■ Task prompt
Please return each entry exactly as it appears, but not the pictures.

[Before and after images]
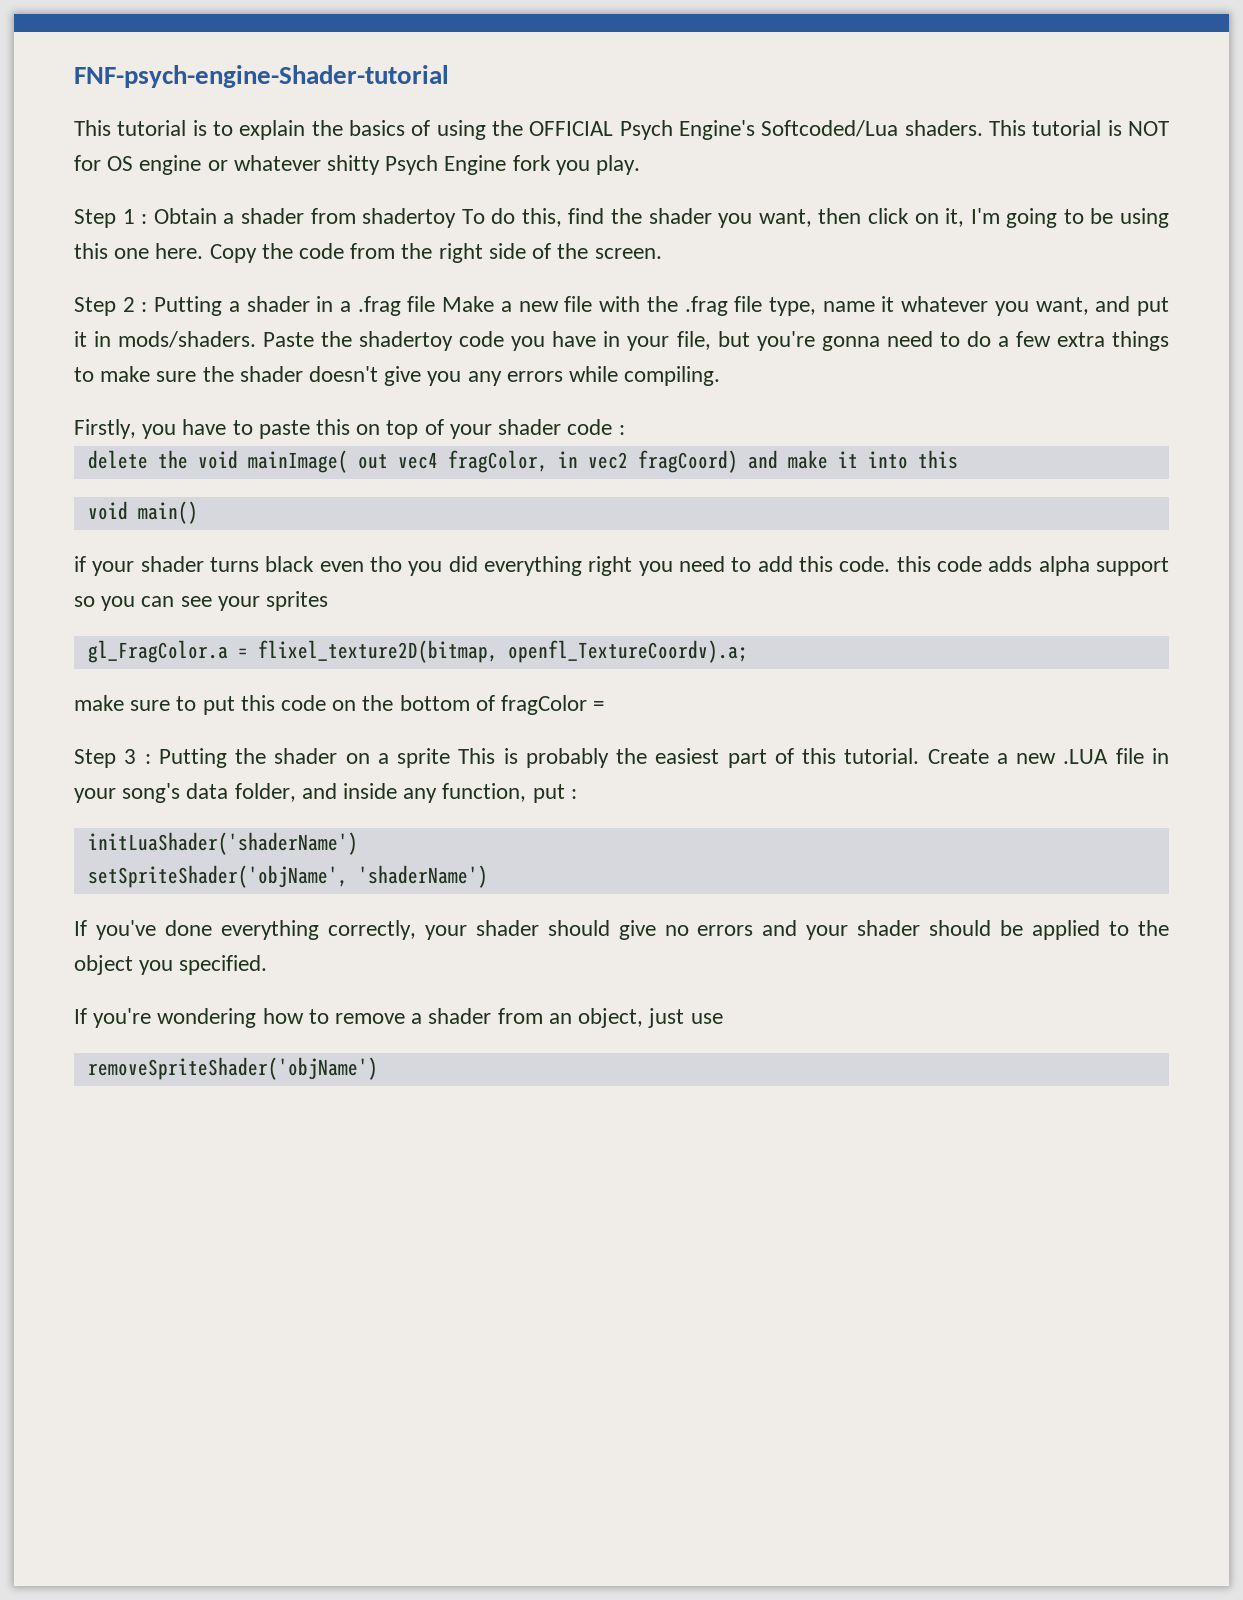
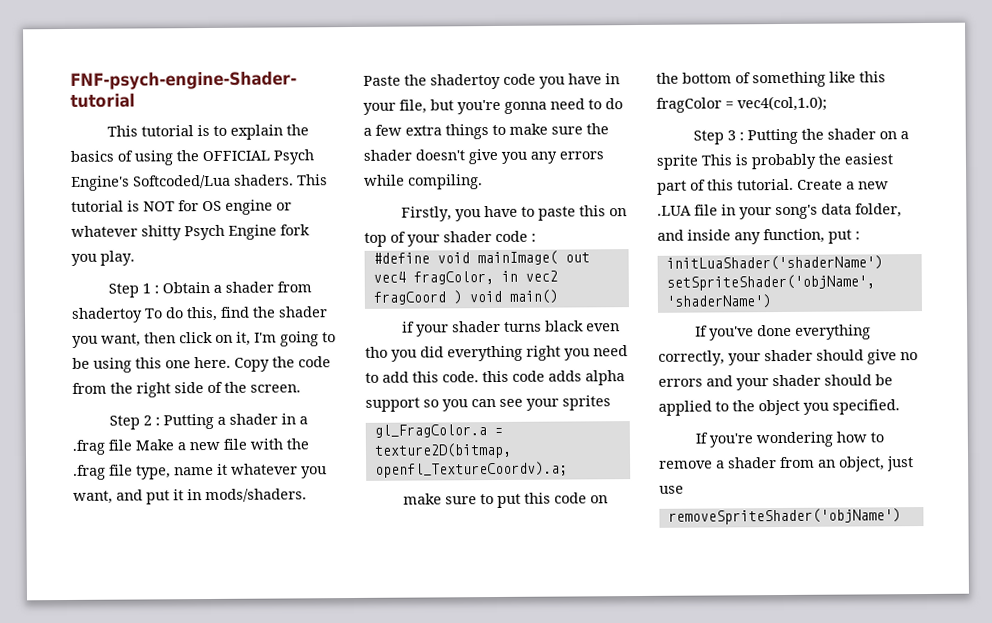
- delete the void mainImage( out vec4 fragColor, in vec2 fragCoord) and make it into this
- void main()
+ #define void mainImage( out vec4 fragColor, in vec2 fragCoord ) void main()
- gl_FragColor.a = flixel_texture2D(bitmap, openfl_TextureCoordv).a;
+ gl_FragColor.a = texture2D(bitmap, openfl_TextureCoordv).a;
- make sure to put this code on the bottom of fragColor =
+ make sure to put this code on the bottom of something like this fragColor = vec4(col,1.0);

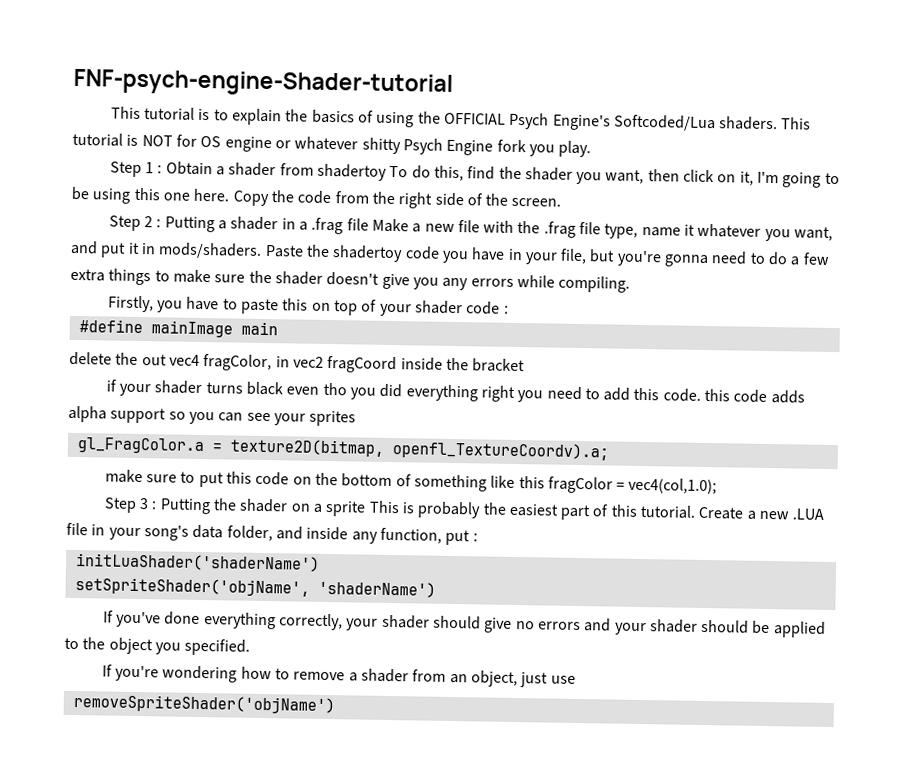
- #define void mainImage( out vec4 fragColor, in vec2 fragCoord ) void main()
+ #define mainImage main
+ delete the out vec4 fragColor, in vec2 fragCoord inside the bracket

■ Answer box
- delete the void mainImage( out vec4 fragColor, in vec2 fragCoord) and make it into this
- void main()
+ #define void mainImage( out vec4 fragColor, in vec2 fragCoord ) void main()
- gl_FragColor.a = flixel_texture2D(bitmap, openfl_TextureCoordv).a;
+ gl_FragColor.a = texture2D(bitmap, openfl_TextureCoordv).a;
- make sure to put this code on the bottom of fragColor =
+ make sure to put this code on the bottom of something like this fragColor = vec4(col,1.0);

- #define void mainImage( out vec4 fragColor, in vec2 fragCoord ) void main()
+ #define mainImage main
+ delete the out vec4 fragColor, in vec2 fragCoord inside the bracket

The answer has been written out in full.